What is a Single Board Computer(SBC)?

A Single Board Computer is a type of computer that integrates a CPU, memory, storage, and interface components on a credit card-sized printed circuit board. It is highly compact yet powerful, making it very popular for various purposes, such as education, embedded applications, IoT and DIY projects. Like a typical computer, a single board computer has an operating system and requires external power to work.

Common known SBCs include the Raspberry Pi and Nvidia Jetson Series. The former is widely used for education, programming and DIY projects, and the latter is mainly designed for AI and edge computing.

In appearance, a single board computer is just a tiny bare motherboard. Its most noticeable difference from regular computers lies in the absence of peripherals such as a screen, mouse, keyboard, and casing. Equipped with peripherals, some of SBCs like Raspberry Pi can be used as an ordinary PC.
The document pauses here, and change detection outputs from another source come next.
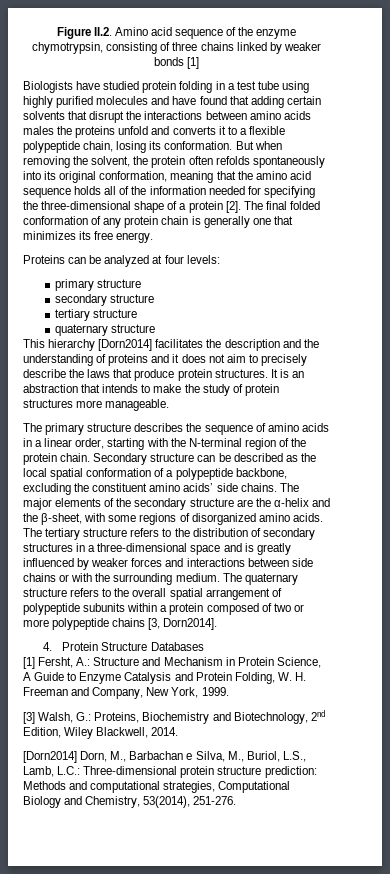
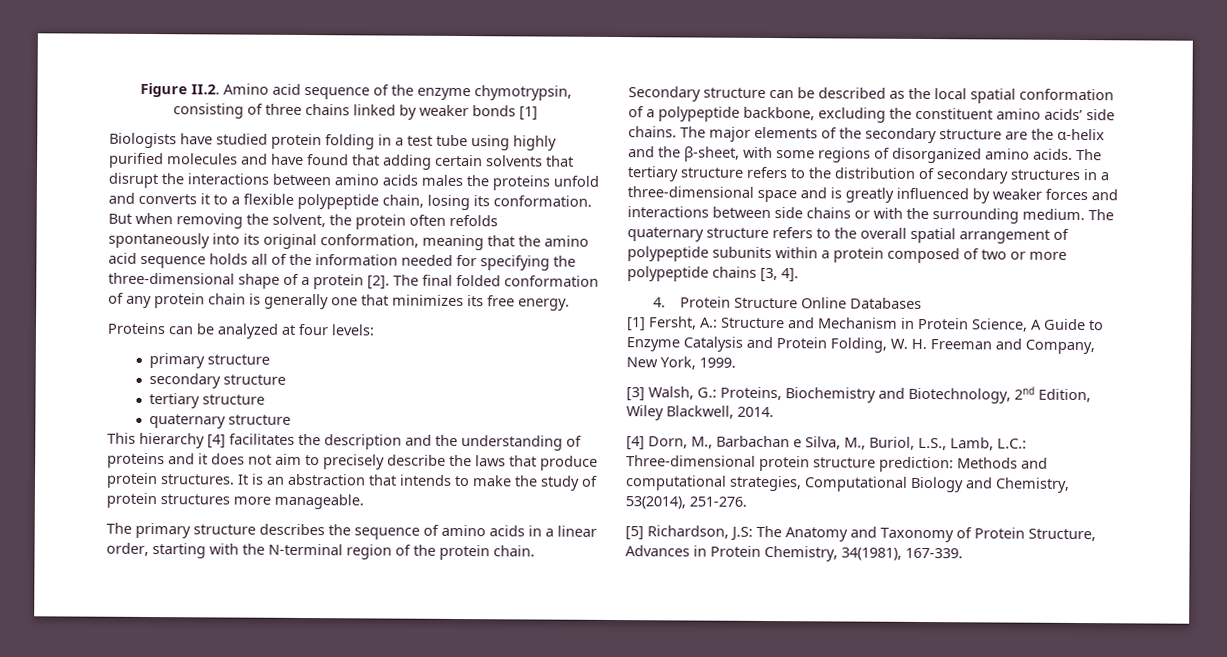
- This hierarchy [Dorn2014] facilitates the description and the understanding of proteins and it does not aim to precisely describe the laws that produce protein structures.
+ This hierarchy [4] facilitates the description and the understanding of proteins and it does not aim to precisely describe the laws that produce protein structures.
- The quaternary structure refers to the overall spatial arrangement of polypeptide subunits within a protein composed of two or more polypeptide chains [3, Dorn2014].
+ The quaternary structure refers to the overall spatial arrangement of polypeptide subunits within a protein composed of two or more polypeptide chains [3, 4].
- 4. Protein Structure Databases
+ 4. Protein Structure Online Databases
- [Dorn2014] Dorn, M., Barbachan e Silva, M., Buriol, L.S., Lamb, L.C.: Three-dimensional protein structure prediction: Methods and computational strategies, Computational Biology and Chemistry, 53(2014), 251-276.
+ [4] Dorn, M., Barbachan e Silva, M., Buriol, L.S., Lamb, L.C.: Three-dimensional protein structure prediction: Methods and computational strategies, Computational Biology and Chemistry, 53(2014), 251-276.
+ [5] Richardson, J.S: The Anatomy and Taxonomy of Protein Structure, Advances in Protein Chemistry, 34(1981), 167-339.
What is a Microcontroller(MCU)?

A microcontroller is a small computer system that integrates a chip, timers, various input/output devices, and limited memory and storage space. It is typically designed for embedded systems to control specific tasks or functions. Due to its compact design and low power requirements, it is often used in a wide variety of electronic devices such as home appliances, automotive systems, industrial controls and embedded systems. Common MCUs include Arduino, SMT32 and Raspberry Pi Pico.

The biggest distinction between an SBC and a microcontroller is that SCB focuses on computing, while the microcontroller leans more towards control. Also, SBCs can run multiple tasks at once, whereas microcontrollers typically run only one task repeatedly.

Microcontrollers work without an operating system, start up quickly, consume less power, usually run a single program, and focus on a specific task and light-duty applications.